The mammalian aortic media’s elastin, collagen, and smooth muscle are tightly associated and organized into concentric lamellar units, conferring viscoelastic properties that underlie its mechanical behavior. Across ten mammalian species, the number of lamellar units scales with aortic radius and each unit bears a nearly constant wall tension, indicating that the elastin lamella and its adjacent interlamellar zone constitute the functional unit of the aortic wall.

Abstract

The close association of elastin, collagen, and smooth muscle in the mammalian aortic media results in viscoelastic properties that account for many of its static and dynamic mechanical features. The structural components of the media are precisely oriented in concentric layers, or lamellar units, of fairly uniform composition.

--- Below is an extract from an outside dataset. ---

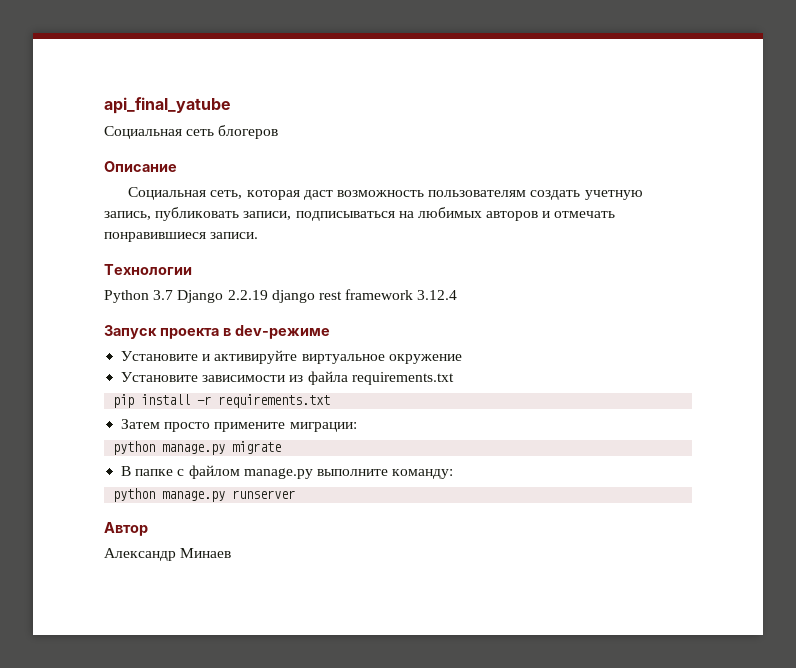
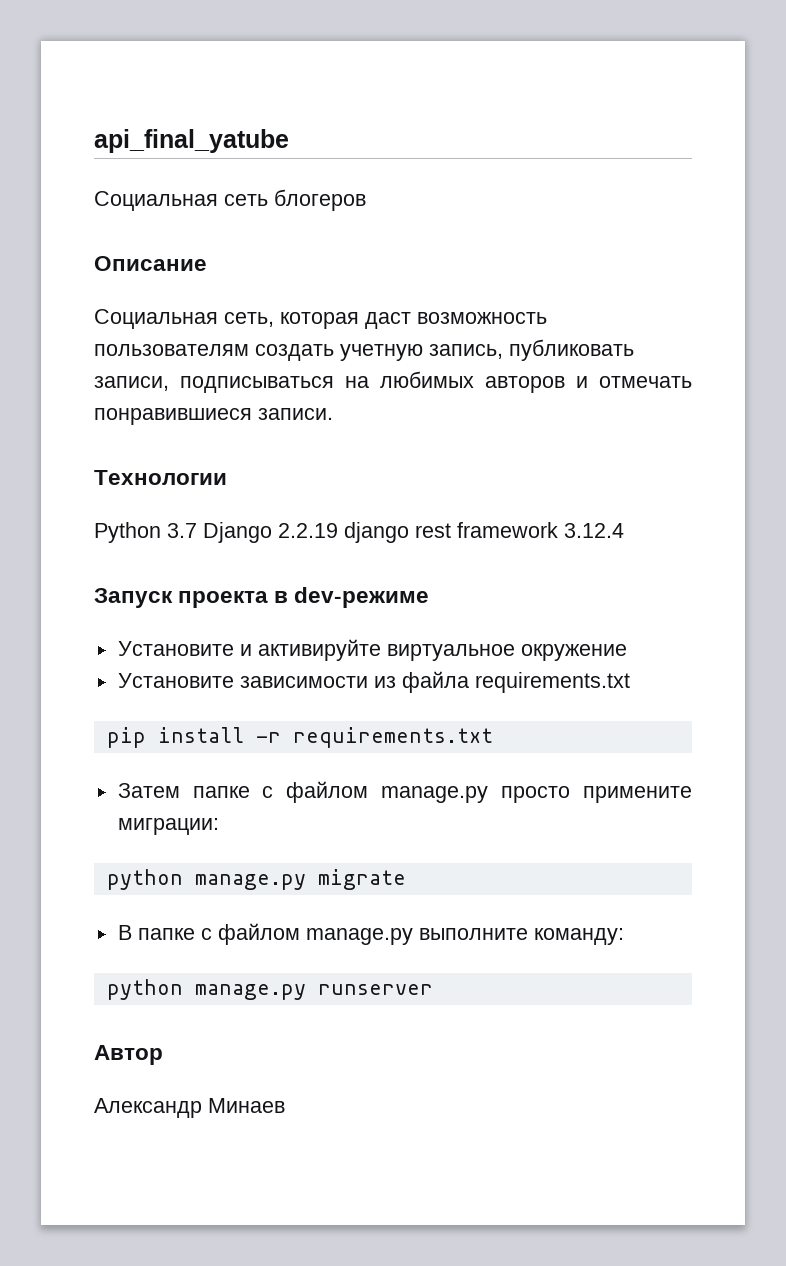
(161, 424) none -> [192,781,489,803] папке с файлом manage.py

A comparative study of the adult thoracic aorta in 10 mammalian species, including 15 canine breeds, showed that the number of lamellar units in the media of adult mammalian aortas is very nearly proportional to aortic radius regardless of species or variations in measured wall thickness. Estimated wall tensions ranged from 7,820 dynes/cm in a 28-g mouse to 203,000 dynes/cm in a 200,000-g sow, but the average tension per lamellar unit of an aortic media was remarkably constant regardless of species, ranging from 1,090 to 3,010 dynes/cm. The findings suggest that the elastin lamella and the contents of its adjacent interlamellar zone represent the unit of structure and function of the mammalian aortic wall.